Anyway, I've been fiddling with NetworkX, the network-graph library for Python from Los Alamos National Laboratory. Sadly it doesn't have a method networkx.earth_shattering_kaboom(). I've eventually decided that the visualisation paradigm I wanted was looking me in the eye all along - kc claffy's Skitter graph, used by CAIDA to map the Internet's peering architecture.

The algorithm is fairly simple - nodes are located in terms of polar coordinates, on a circular chart. In the original, the concept is that you are observing from directly above the north or south pole. This gives you two dimensions - angle, or in other words, how far around the circle you are, and radius, your location on the line from the centre to the edge. claffy et al used the longitude of each Autonomous System's WHOIS technical contact address for their angles, and the inverse of each node's linkdegree for the radius. Linkdegree is a metric of how deeply connected any given object in the network is; taking the inverse (i.e 1/linkdegree) meant that the more of it you have, the more central you are.

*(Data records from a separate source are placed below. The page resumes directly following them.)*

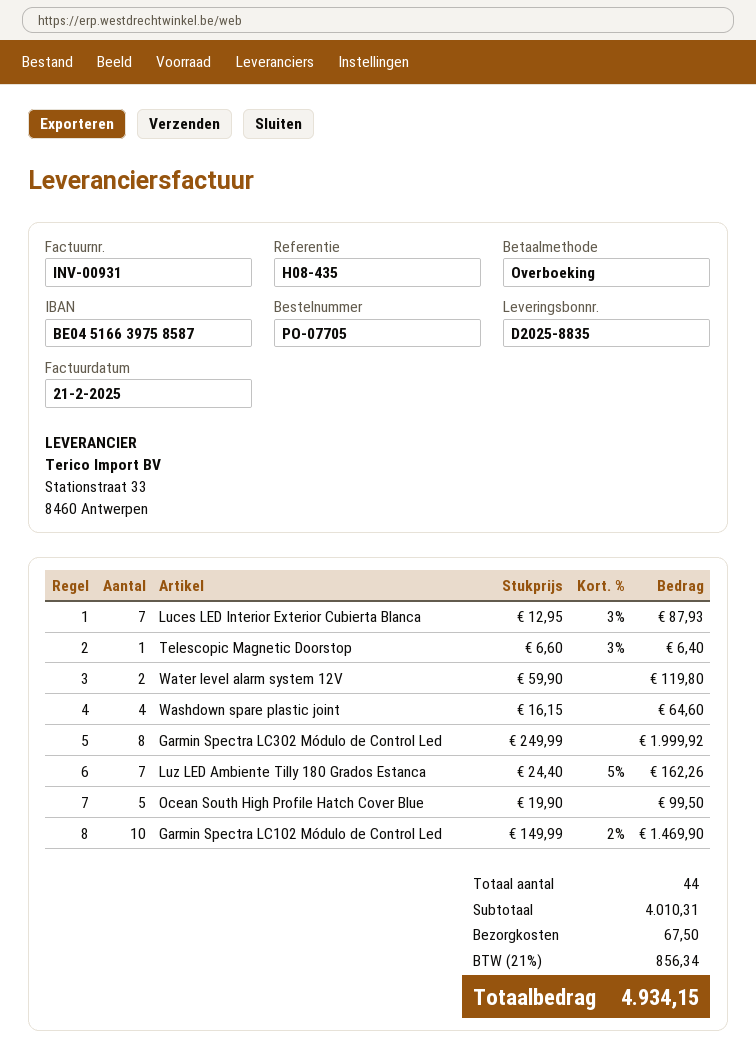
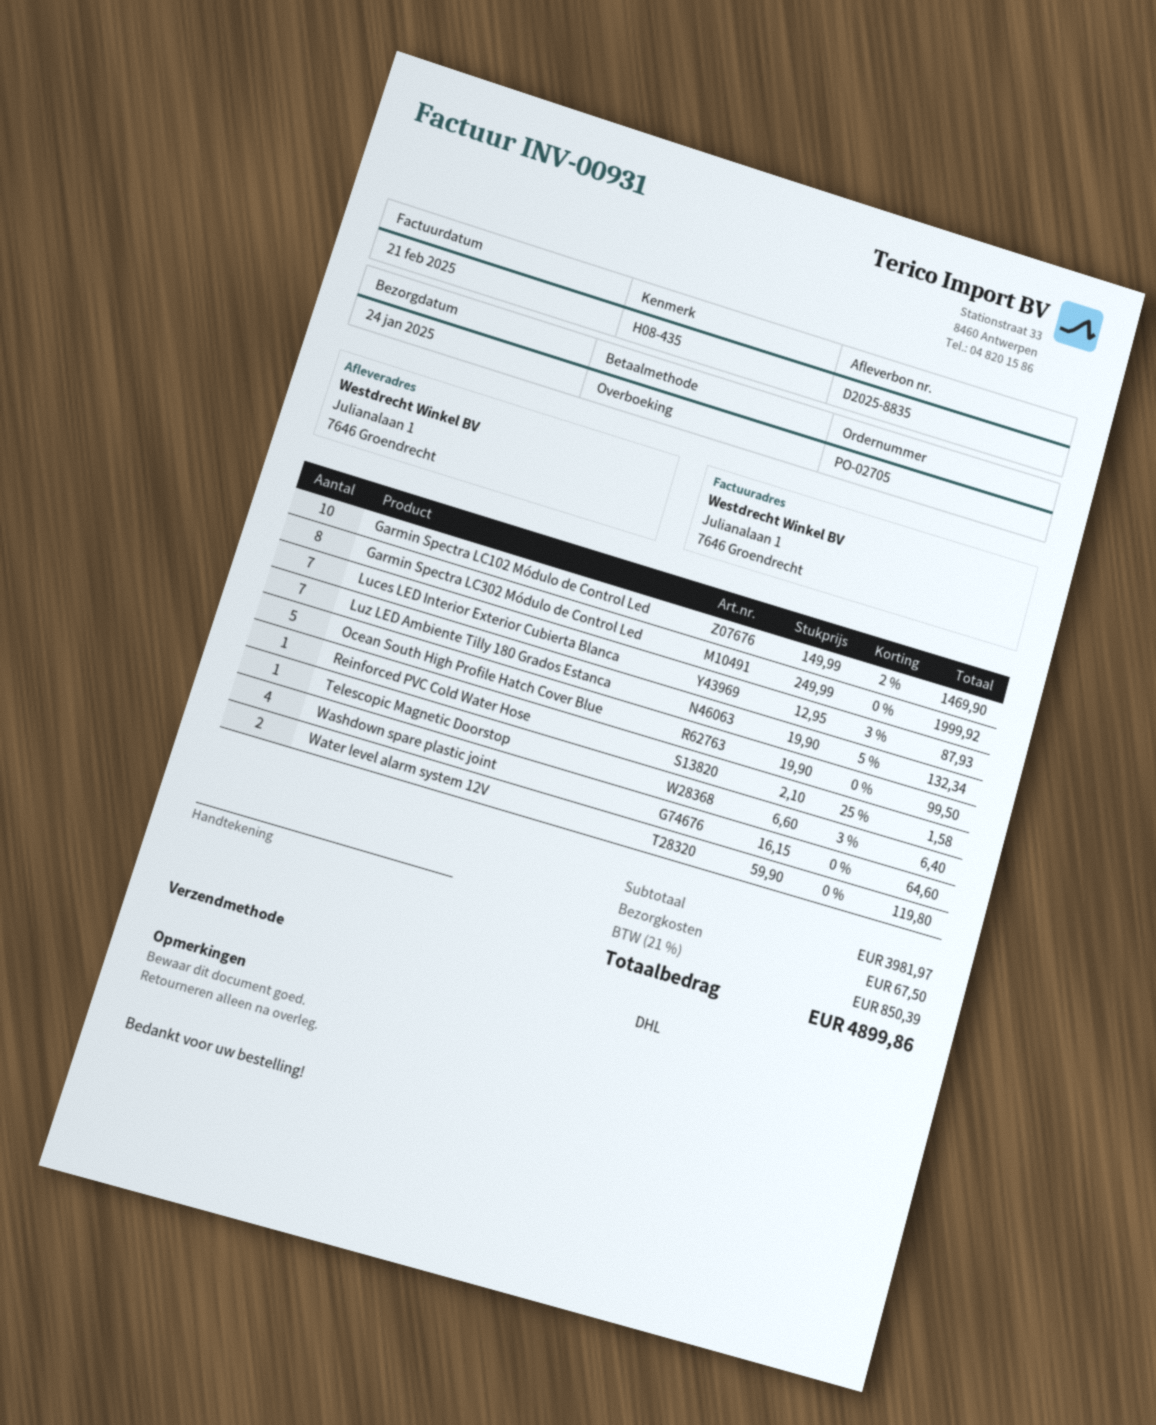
order number: PO-07705 -> PO-02705
Luz LED Ambiente Tilly 180 Grados Estanca: 7 x 24.40 - 5% = 162.26 -> 7 x 19.90 - 5% = 132.34
Reinforced PVC Cold Water Hose: none -> 1 x 2.10 - 25% = 1.58
subtotal: 4010.31 -> 3981.97
tax: 21% = 856.34 -> 21% = 850.39
total: 4934.15 -> 4899.86

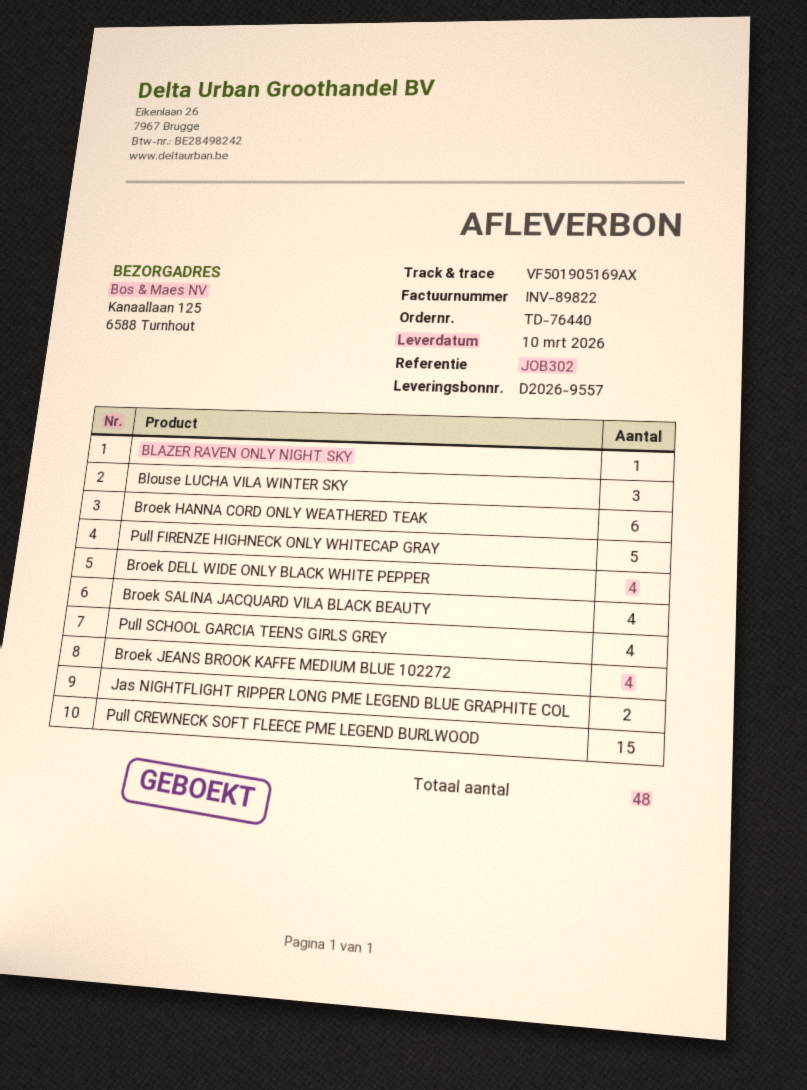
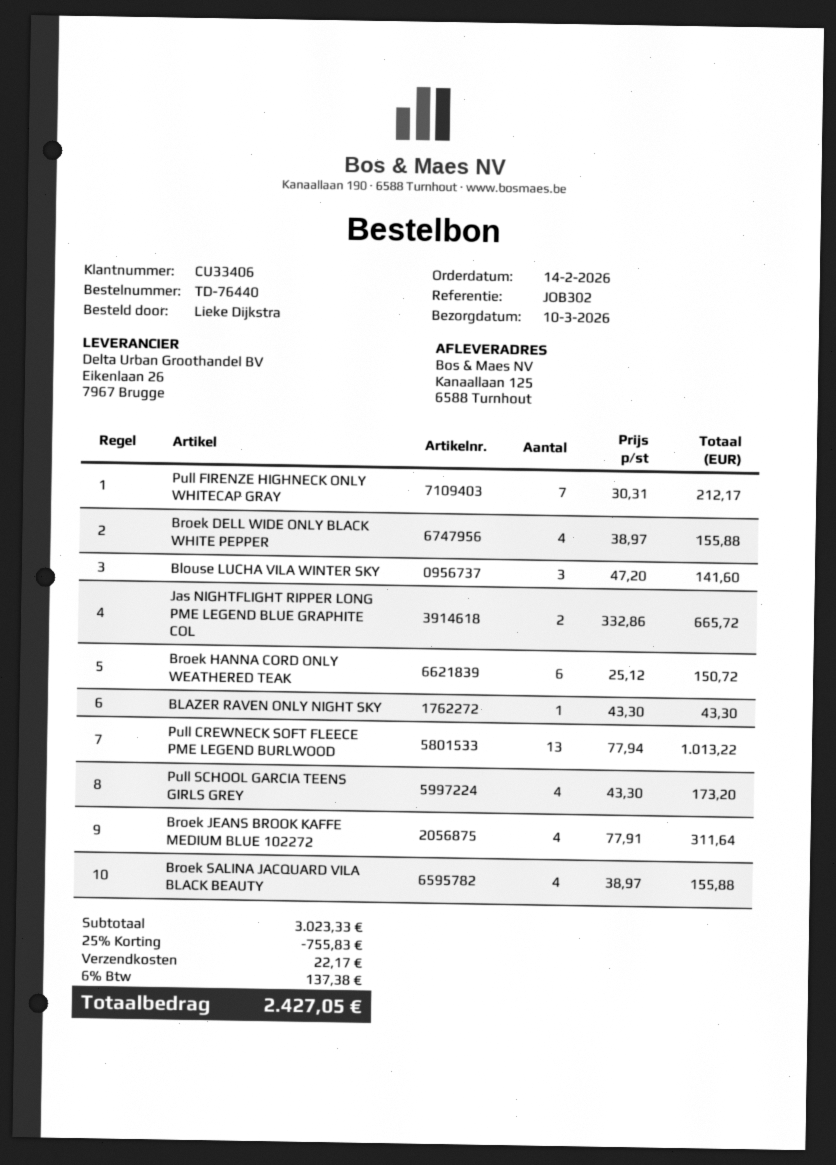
Pull FIRENZE HIGHNECK ONLY WHITECAP GRAY: 5 -> 7
Pull CREWNECK SOFT FLEECE PME LEGEND BURLWOOD: 15 -> 13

My plan is to define the centre as the prime minister, and to plot the ministries at the distance from him given by the weighting I'd already given them - basically, the prime minister is 1 and the rest are progressively less starting with Treasury and working down - and an arbitrary angle. I'm going to sort them by weight, so that importance falls in a clockwise direction, for purely aesthetic reasons. Then, I'll plot the lobbies. As they are the unknown factors, they all start with the same, small node weighting. Then add the edges - the links - which will have weights given by the weight of the ministry involved divided by the number of outside participants at that meeting, so a one-on-one is the ideal case.

When we come to draw the graph, the lobbies will be plotted with the mean angle of the ministries they have meetings with, and the inverse of their linkdegree, with the node size scaled by its traffic. Traffic in this case basically means how many meetings it had. Therefore, it should be possible to see both how effective the lobbying was, from the node's position, and how much effort was expended, from its size. The edges will be coloured by date, so as to make change over time visible. If it works, I'll also provide some time series things - unfortunately, if the release frequency is quarterly, as it may be, this won't be very useful.

Anyway, as always, to-do no.1 is to finish the web scraping - the Internet's dishes. And think of a snappy name.

1 comment:

Anonymous said...

(capcha = minsilit, the ministry of sycophancy, innumeracy, lunacy , irrationality and toadying)

Clearly people who are going to look through the whole of this data and come to quantitative fact-based solutions are not the target audience. What is there should be more than adequate for knee-jerks and hysteria.